_Records for the task_.

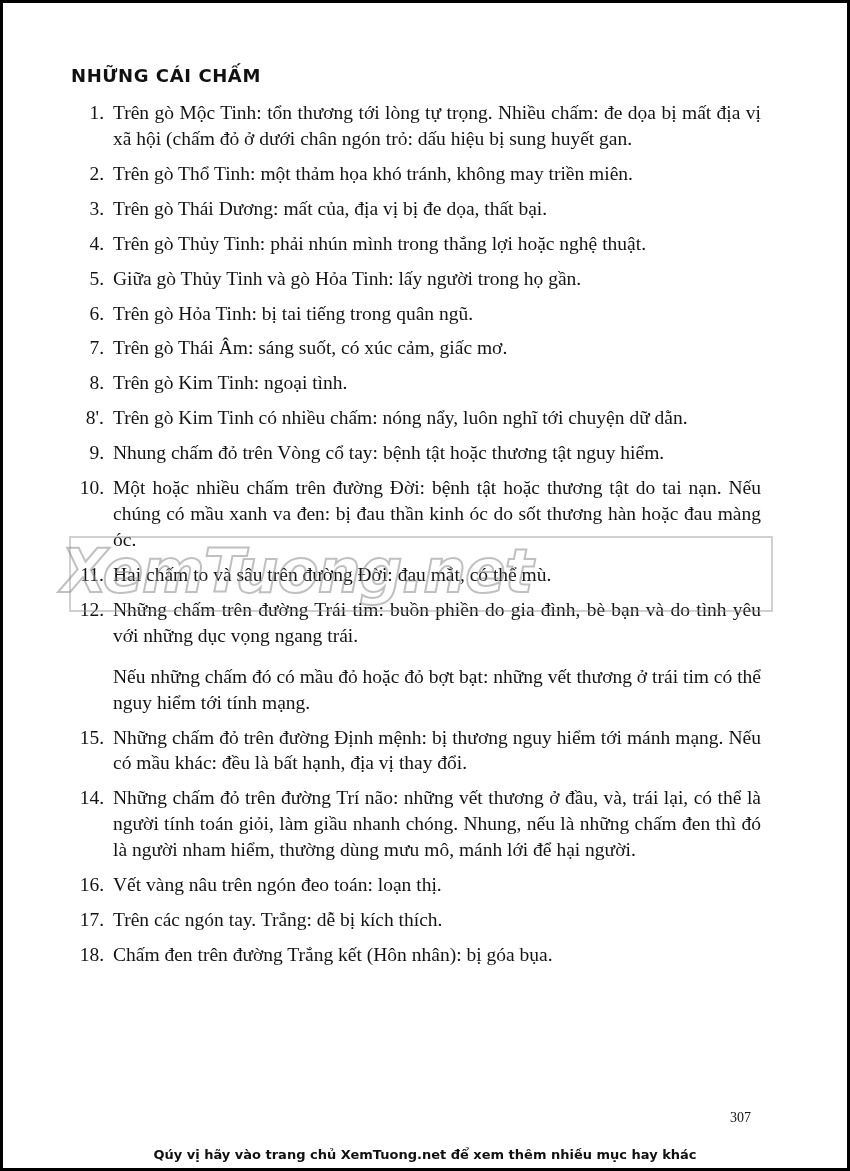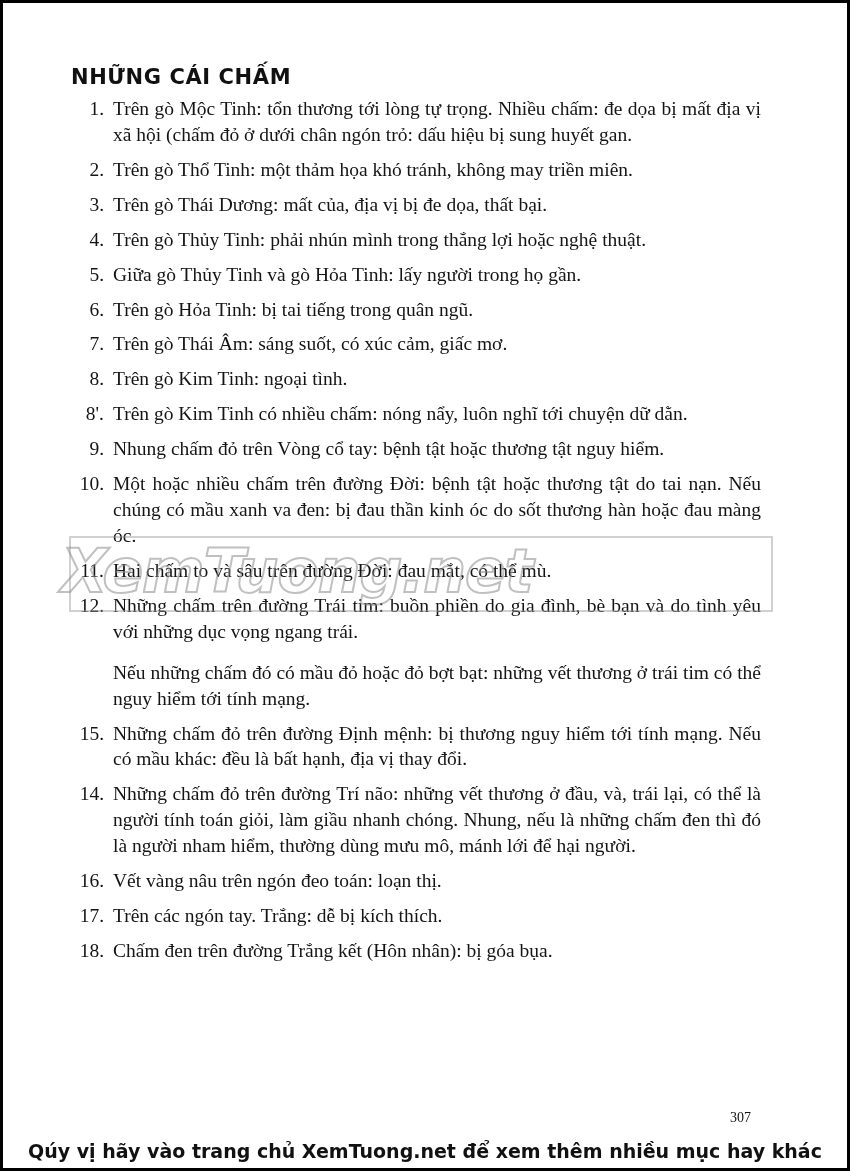--- a/index.html
+++ b/index.html
@@ -33,9 +33,9 @@
   .doc-title {
     font-family: "DejaVu Sans", sans-serif;
     font-weight: bold;
-    font-size: 21px;
+    font-size: 18px;
     letter-spacing: 0.6px;
-    margin: 0 0 7px 0;
+    margin: 0 0 14px 0;
     color: #111;
   }
   ol.items {

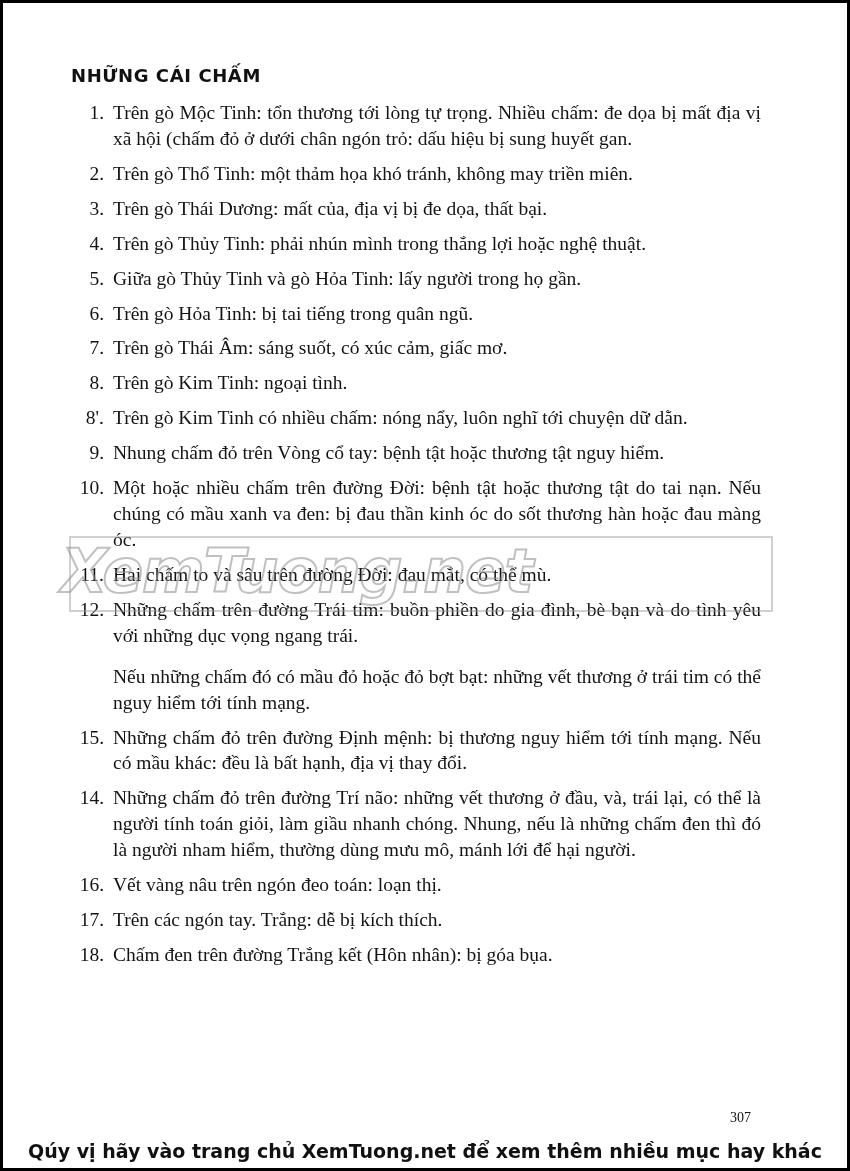--- a/index.html
+++ b/index.html
@@ -208,7 +208,7 @@
         <li class="item">
           <span class="num">15.</span>
           <span class="body">
-            <p>Những chấm đỏ trên đường Định mệnh: bị thương nguy hiểm tới tính mạng. Nếu có mầu khác: đều là bất hạnh, địa vị thay đổi.</p>
+            <p>Những chấm đỏ trên đường Định mệnh: bị thương nguy hiểm tới mánh mạng. Nếu có mầu khác: đều là bất hạnh, địa vị thay đổi.</p>
           </span>
         </li>
         <li class="item">

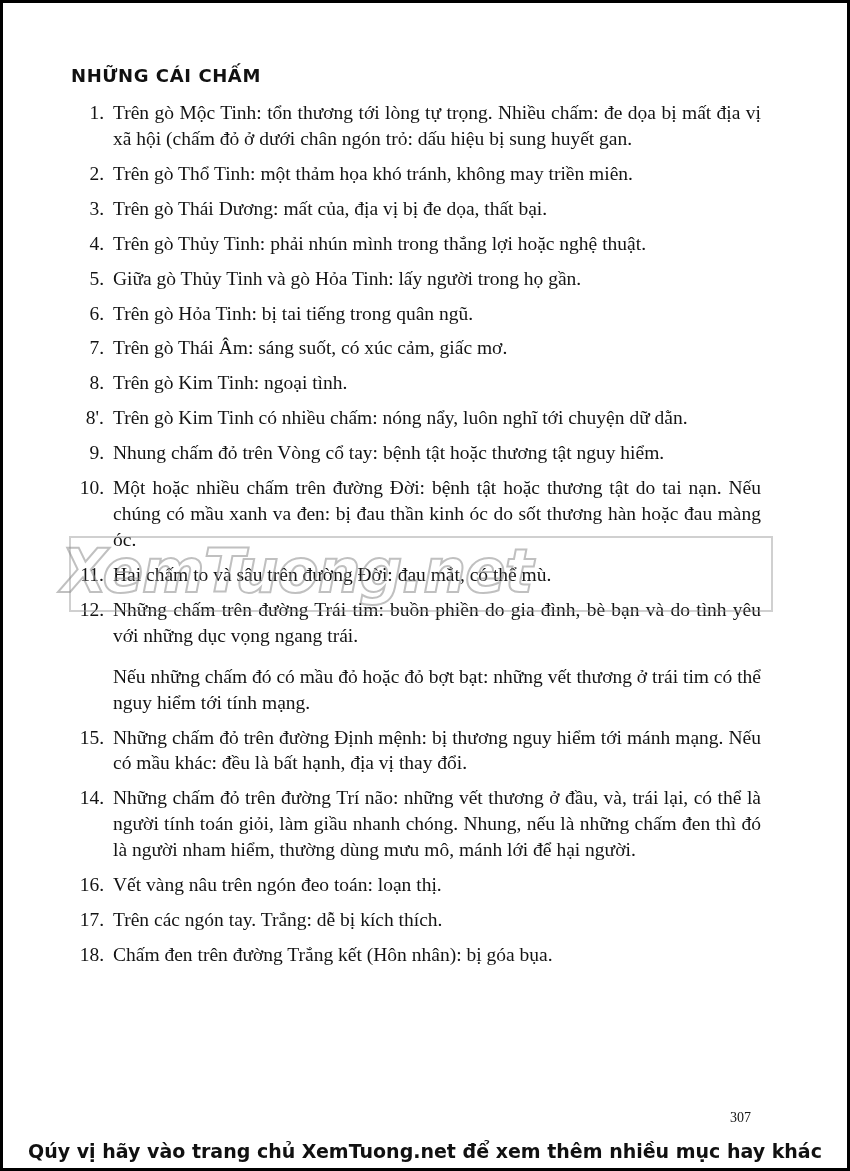--- a/index.html
+++ b/index.html
@@ -111,7 +111,7 @@
     text-align: center;
     font-family: "DejaVu Sans", sans-serif;
     font-weight: bold;
-    font-size: 19px;
+    font-size: 13px;
     color: #111;
   }
   .footer-note .hl {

_Exercise aim_. Give back exactly the lines from the top of the records to the line containing "0 0 14px 0;", both included, and no pictures.

_Exercise output_.
--- a/index.html
+++ b/index.html
@@ -33,9 +33,9 @@
   .doc-title {
     font-family: "DejaVu Sans", sans-serif;
     font-weight: bold;
-    font-size: 21px;
+    font-size: 18px;
     letter-spacing: 0.6px;
-    margin: 0 0 7px 0;
+    margin: 0 0 14px 0;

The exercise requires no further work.